-- Raw data follows --
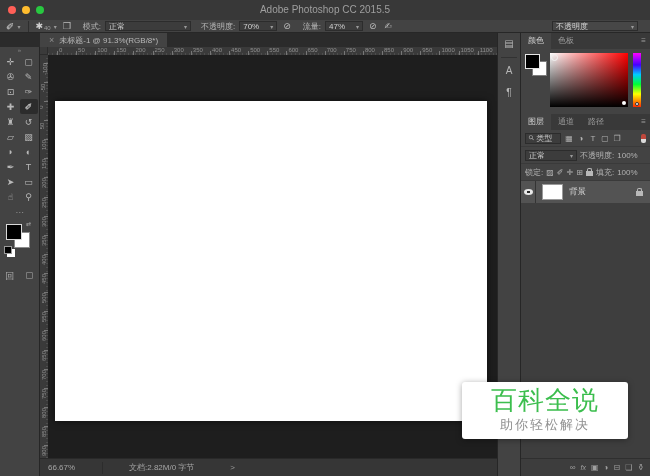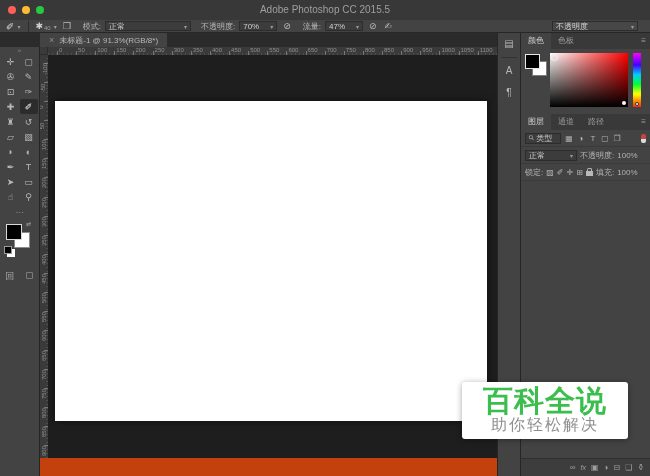"Adobe Photoshop CC 2015.5" .app { background: #c2410c -> #15803d }
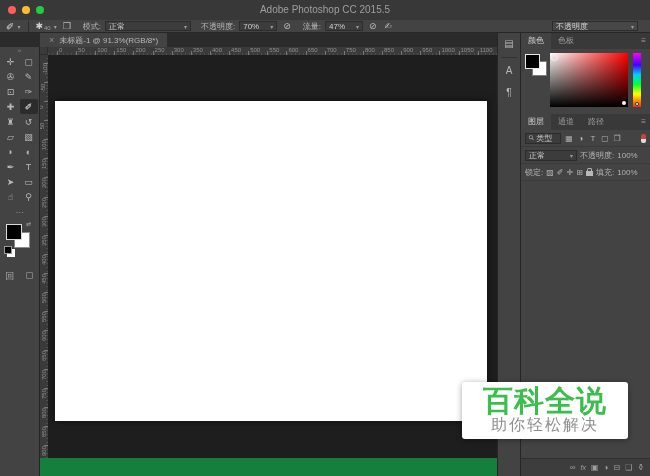"背景" div.layer-list { html: none -> <div> <div> <span> <span></span> </span> <span></span> <span>背景</span> <span></span> </div> </div> }
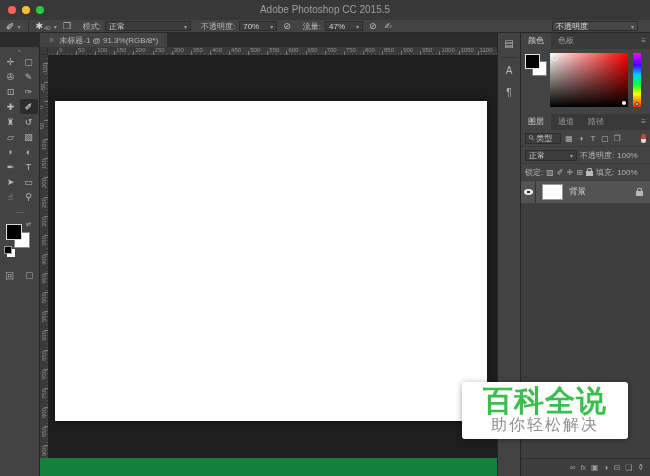"百科全说" .wm-title { font-size: 30px -> 26px; font-weight: bold -> normal }
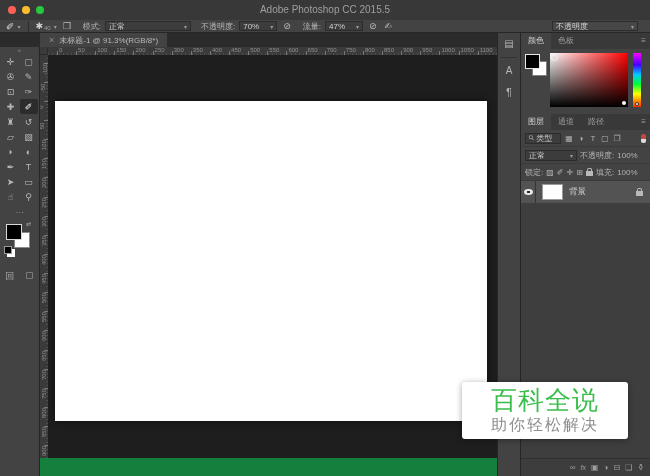"助你轻松解决" .wm-sub { font-size: 16px -> 13px }
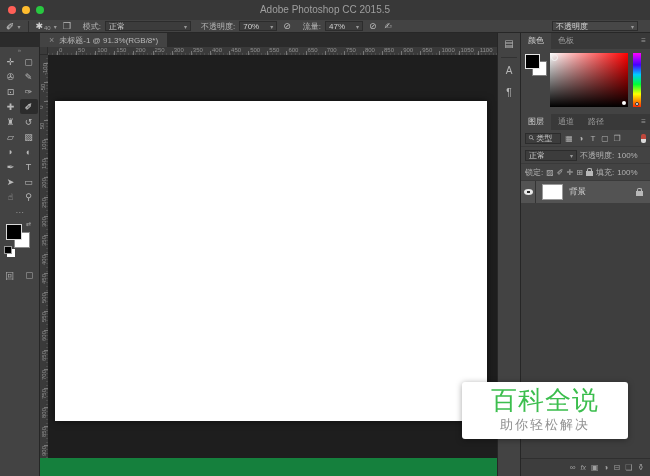"66.67%" div.statusbar { html: none -> <div> <span>66.67%</span> <span>文档:2.82M/0 字节</span> <span>&gt;</span> </div> }
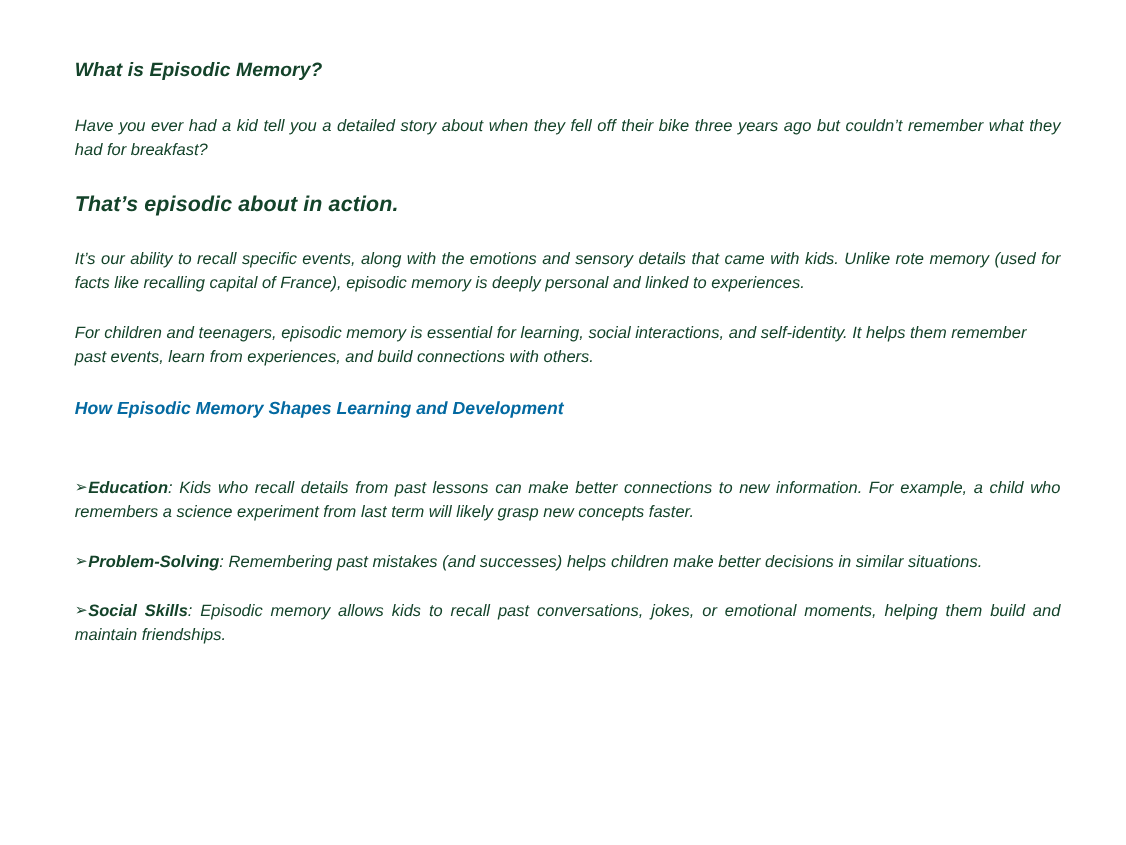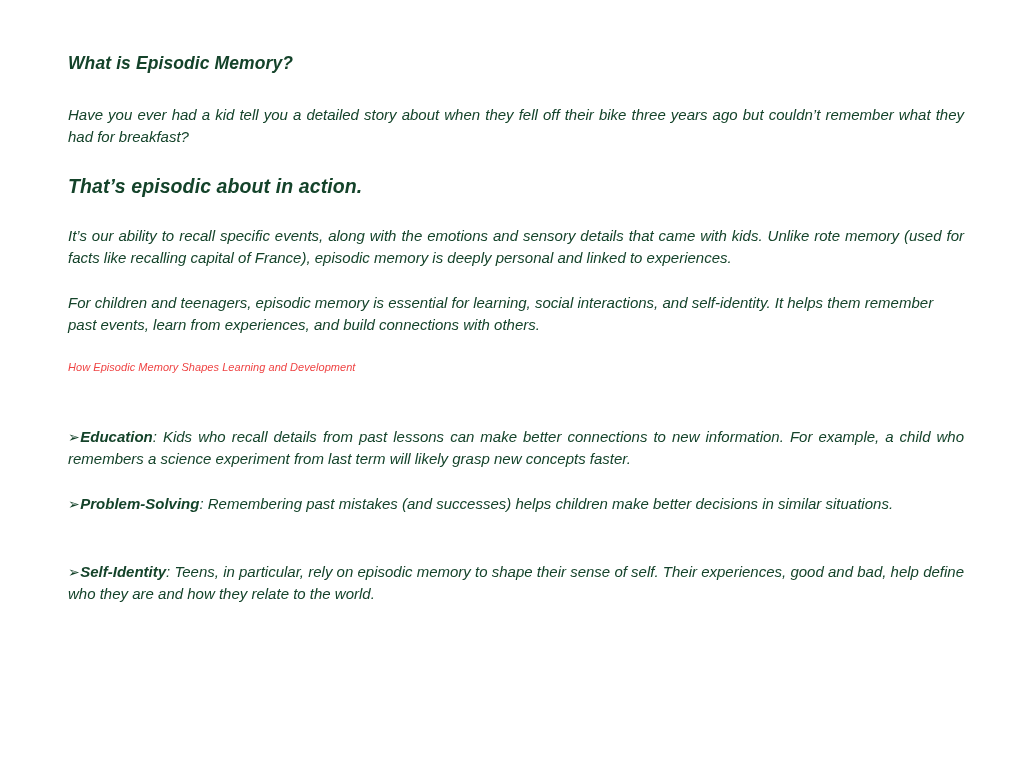"How Episodic Memory Shapes Learning" .subhead { color: #ef4444 -> #0369a1; font-size: 11px -> 16px; font-weight: normal -> bold }
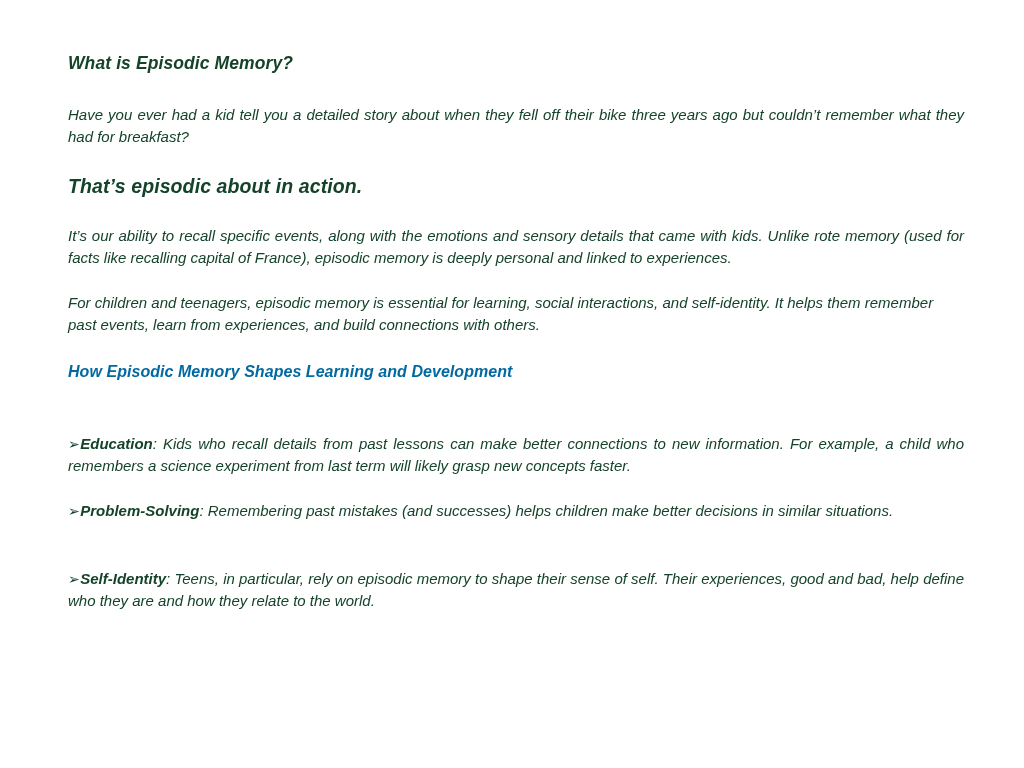"➢Social Skills: Episodic memory allows" p.bullet-item { html: none -> <p><span>➢</span><span>Social Skills</span><span>: </span><span>Episodic memory allows kids to recall past conversations, jokes, or emotional moments, helping them build and maintain friendships.</span></p> }
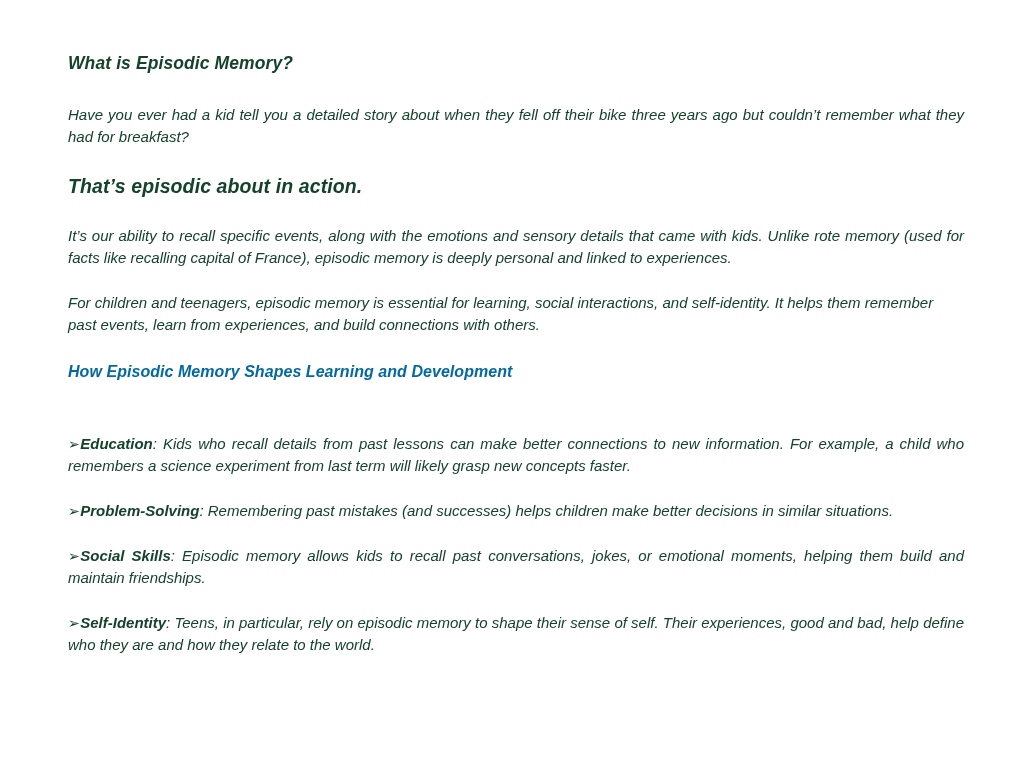"➢Self-Identity: Teens, in particular," p.bullet-item { html: <p><span>➢</span><span>Self-Identity</span><span>: </span><span>Teens, in particular, rely on episodic memory to shape their sense of self. Their experiences, good and bad, help define who they are and how they relate to the world.</span></p> -> none }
-- Raw data concluded --
> _Directions_:
The lines above starting at the one that holds "-> <div> <div>" and ending at the one that holds "-> <div> <span>66.67%</span>" are to be written out exactly, ends included, and no pictures are to be copied.

> _Exercise output_:
"背景" div.layer-list { html: none -> <div> <div> <span> <span></span> </span> <span></span> <span>背景</span> <span></span> </div> </div> }
"百科全说" .wm-title { font-size: 30px -> 26px; font-weight: bold -> normal }
"助你轻松解决" .wm-sub { font-size: 16px -> 13px }
"66.67%" div.statusbar { html: none -> <div> <span>66.67%</span> <span>文档:2.82M/0 字节</span> <span>&gt;</span> </div> }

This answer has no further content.